Restate the following records word for word without images.

======== Data for processing ========

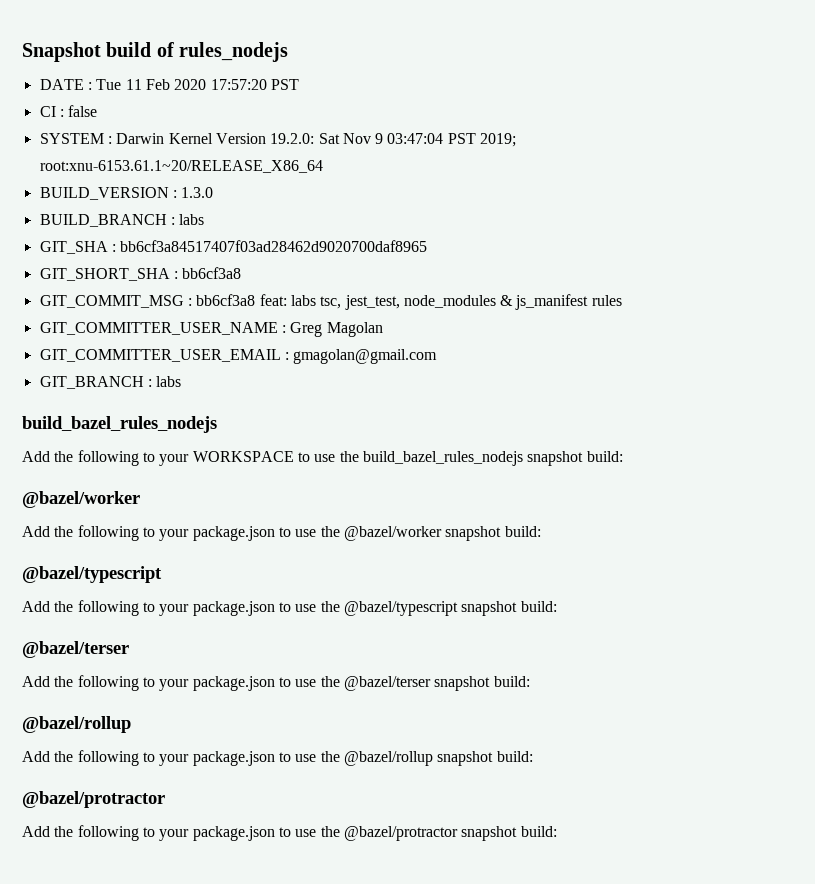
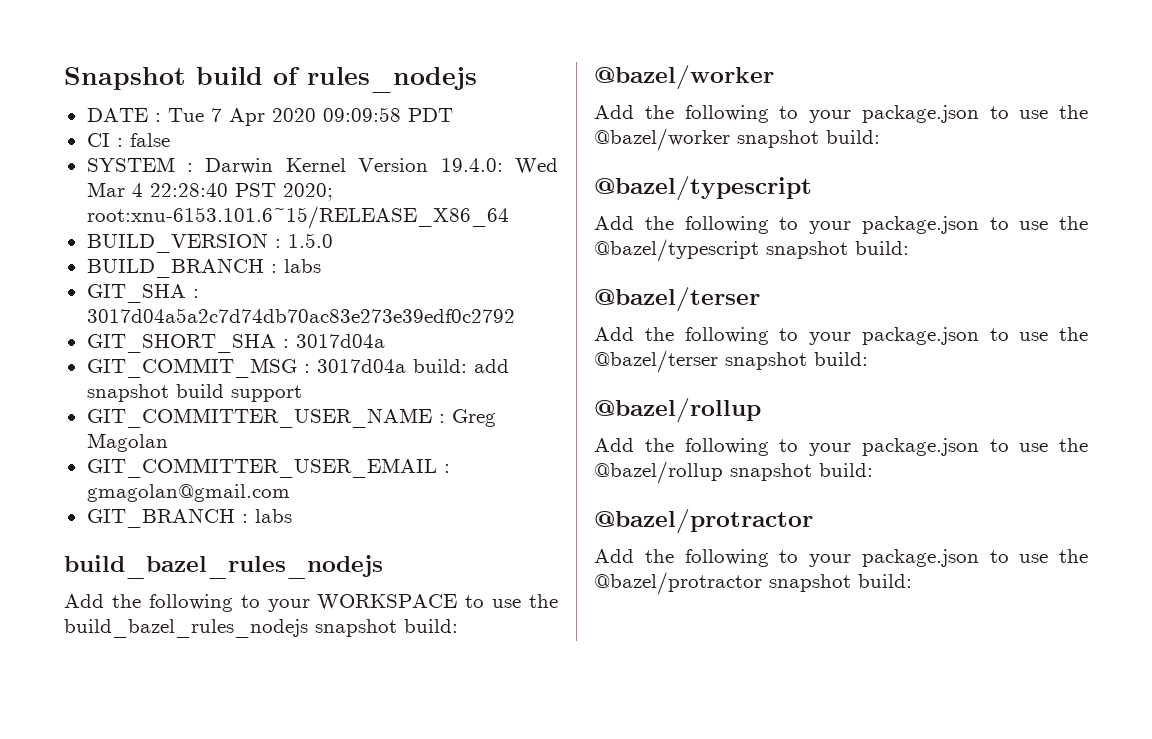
[125,79,299,90] 11 Feb 2020 17:57:20 PST -> [210,107,453,126] 7 Apr 2020 09:09:58 PDT
[270,133,517,147] [39,160,323,173] 19.2.0: Sat Nov 9 03:47:04 PST 2019; root:xnu-6153.61.1~20/RELEASE_X86_64 -> [440,158,558,174] [86,182,333,201] [86,206,509,229] 19.4.0: Wed Mar 4 22:28:40 PST 2020; root:xnu-6153.101.6~15/RELEASE_X86_64
[181,187,214,198] 1.3.0 -> [287,233,333,248] 1.5.0
[120,240,428,252] bb6cf3a84517407f03ad28462d9020700daf8965 -> [86,308,515,323] 3017d04a5a2c7d74db70ac83e273e39edf0c2792
[182,267,242,279] bb6cf3a8 -> [295,334,385,348] 3017d04a
[196,294,622,310] bb6cf3a8 feat: labs tsc, jest_test, node_modules & js_manifest rules -> [316,359,509,373] [86,384,302,402] 3017d04a build: add snapshot build support

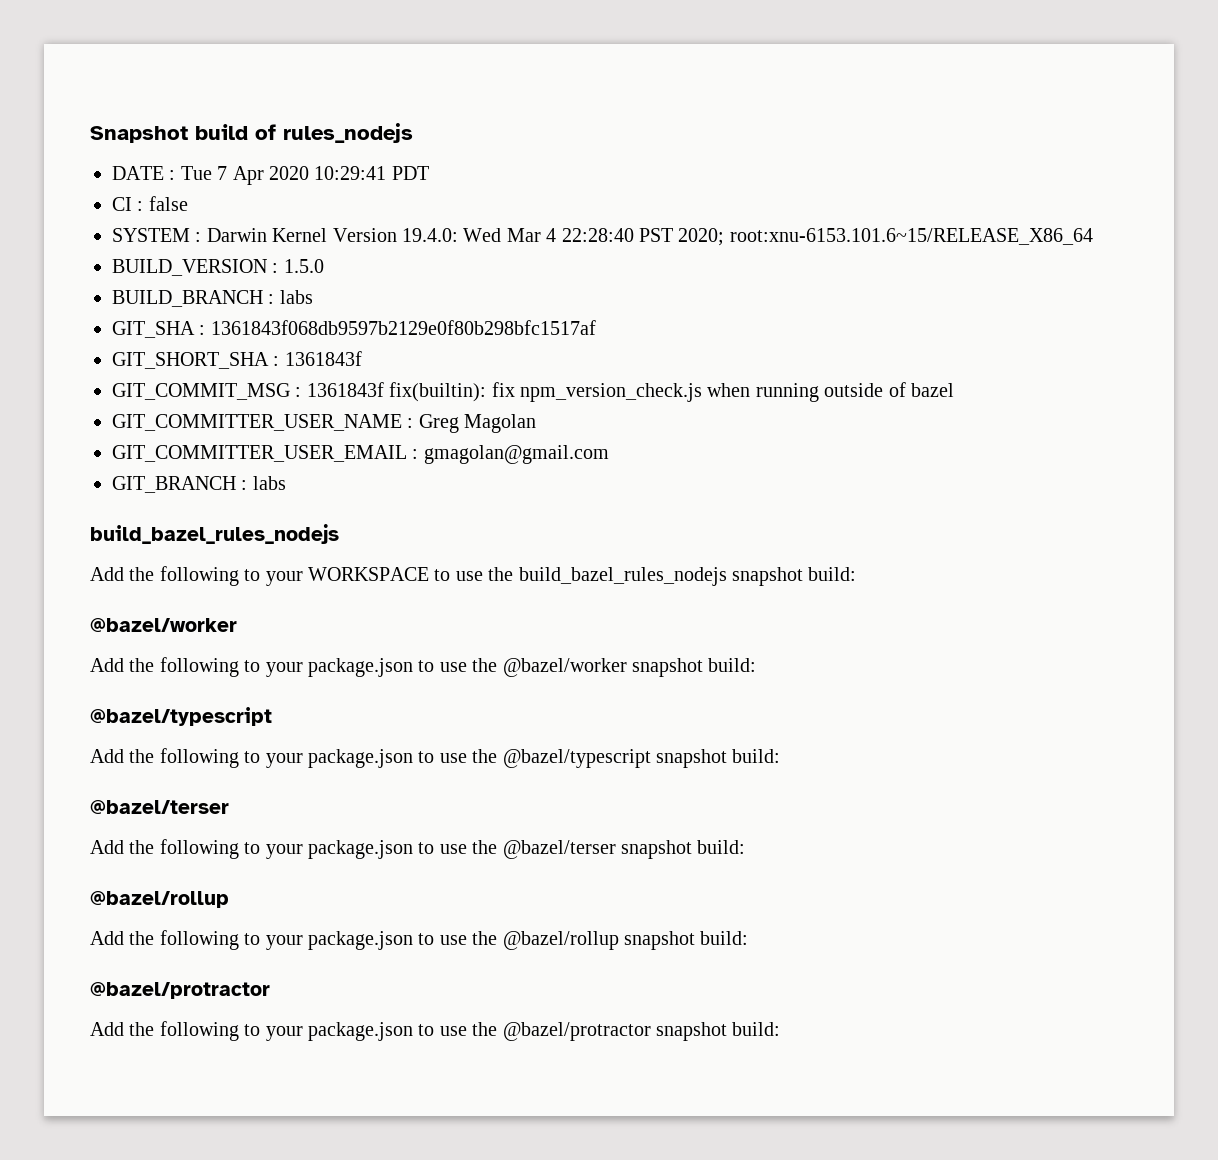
[322,107,401,122] 09:09:58 -> [314,166,387,180] 10:29:41
[86,308,515,323] 3017d04a5a2c7d74db70ac83e273e39edf0c2792 -> [210,320,596,335] 1361843f068db9597b2129e0f80b298bfc1517af
[295,334,385,348] 3017d04a -> [284,351,362,366] 1361843f
[316,359,509,373] [86,384,302,402] 3017d04a build: add snapshot build support -> [306,382,954,402] 1361843f fix(builtin): fix npm_version_check.js when running outside of bazel

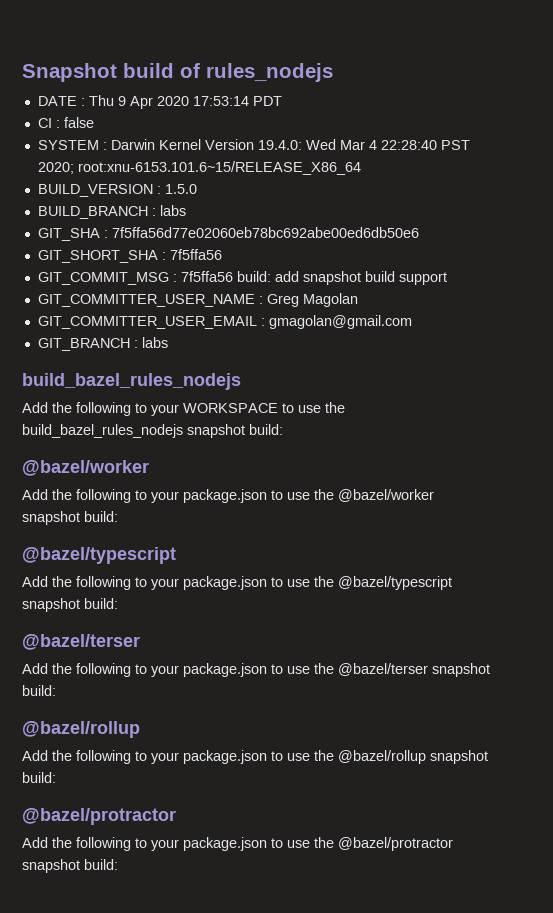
[180,166,228,180] Tue 7 -> [88,95,126,106] Thu 9
[314,166,387,180] 10:29:41 -> [192,96,249,106] 17:53:14
[210,320,596,335] 1361843f068db9597b2129e0f80b298bfc1517af -> [111,227,419,238] 7f5ffa56d77e02060eb78bc692abe00ed6db50e6
[284,351,362,366] 1361843f -> [169,249,222,260] 7f5ffa56
[306,382,954,402] 1361843f fix(builtin): fix npm_version_check.js when running outside of bazel -> [180,271,447,285] 7f5ffa56 build: add snapshot build support

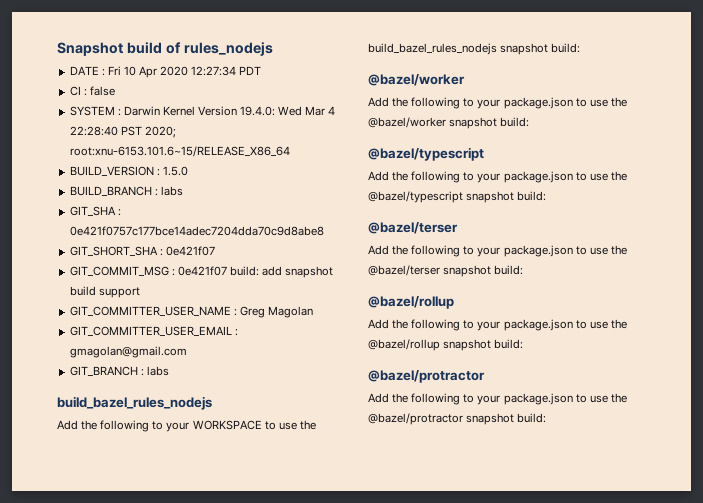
[88,95,126,106] Thu 9 -> [107,66,136,76] Fri 10
[192,96,249,106] 17:53:14 -> [191,66,237,76] 12:27:34
[111,227,419,238] 7f5ffa56d77e02060eb78bc692abe00ed6db50e6 -> [69,226,324,236] 0e421f0757c177bce14adec7204dda70c9d8abe8
[169,249,222,260] 7f5ffa56 -> [165,246,215,256] 0e421f07
[180,271,233,282] 7f5ffa56 -> [177,266,227,276] 0e421f07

========

| Expected answer |
[125,79,299,90] 11 Feb 2020 17:57:20 PST -> [210,107,453,126] 7 Apr 2020 09:09:58 PDT
[270,133,517,147] [39,160,323,173] 19.2.0: Sat Nov 9 03:47:04 PST 2019; root:xnu-6153.61.1~20/RELEASE_X86_64 -> [440,158,558,174] [86,182,333,201] [86,206,509,229] 19.4.0: Wed Mar 4 22:28:40 PST 2020; root:xnu-6153.101.6~15/RELEASE_X86_64
[181,187,214,198] 1.3.0 -> [287,233,333,248] 1.5.0
[120,240,428,252] bb6cf3a84517407f03ad28462d9020700daf8965 -> [86,308,515,323] 3017d04a5a2c7d74db70ac83e273e39edf0c2792
[182,267,242,279] bb6cf3a8 -> [295,334,385,348] 3017d04a
[196,294,622,310] bb6cf3a8 feat: labs tsc, jest_test, node_modules & js_manifest rules -> [316,359,509,373] [86,384,302,402] 3017d04a build: add snapshot build support

[322,107,401,122] 09:09:58 -> [314,166,387,180] 10:29:41
[86,308,515,323] 3017d04a5a2c7d74db70ac83e273e39edf0c2792 -> [210,320,596,335] 1361843f068db9597b2129e0f80b298bfc1517af
[295,334,385,348] 3017d04a -> [284,351,362,366] 1361843f
[316,359,509,373] [86,384,302,402] 3017d04a build: add snapshot build support -> [306,382,954,402] 1361843f fix(builtin): fix npm_version_check.js when running outside of bazel

[180,166,228,180] Tue 7 -> [88,95,126,106] Thu 9
[314,166,387,180] 10:29:41 -> [192,96,249,106] 17:53:14
[210,320,596,335] 1361843f068db9597b2129e0f80b298bfc1517af -> [111,227,419,238] 7f5ffa56d77e02060eb78bc692abe00ed6db50e6
[284,351,362,366] 1361843f -> [169,249,222,260] 7f5ffa56
[306,382,954,402] 1361843f fix(builtin): fix npm_version_check.js when running outside of bazel -> [180,271,447,285] 7f5ffa56 build: add snapshot build support

[88,95,126,106] Thu 9 -> [107,66,136,76] Fri 10
[192,96,249,106] 17:53:14 -> [191,66,237,76] 12:27:34
[111,227,419,238] 7f5ffa56d77e02060eb78bc692abe00ed6db50e6 -> [69,226,324,236] 0e421f0757c177bce14adec7204dda70c9d8abe8
[169,249,222,260] 7f5ffa56 -> [165,246,215,256] 0e421f07
[180,271,233,282] 7f5ffa56 -> [177,266,227,276] 0e421f07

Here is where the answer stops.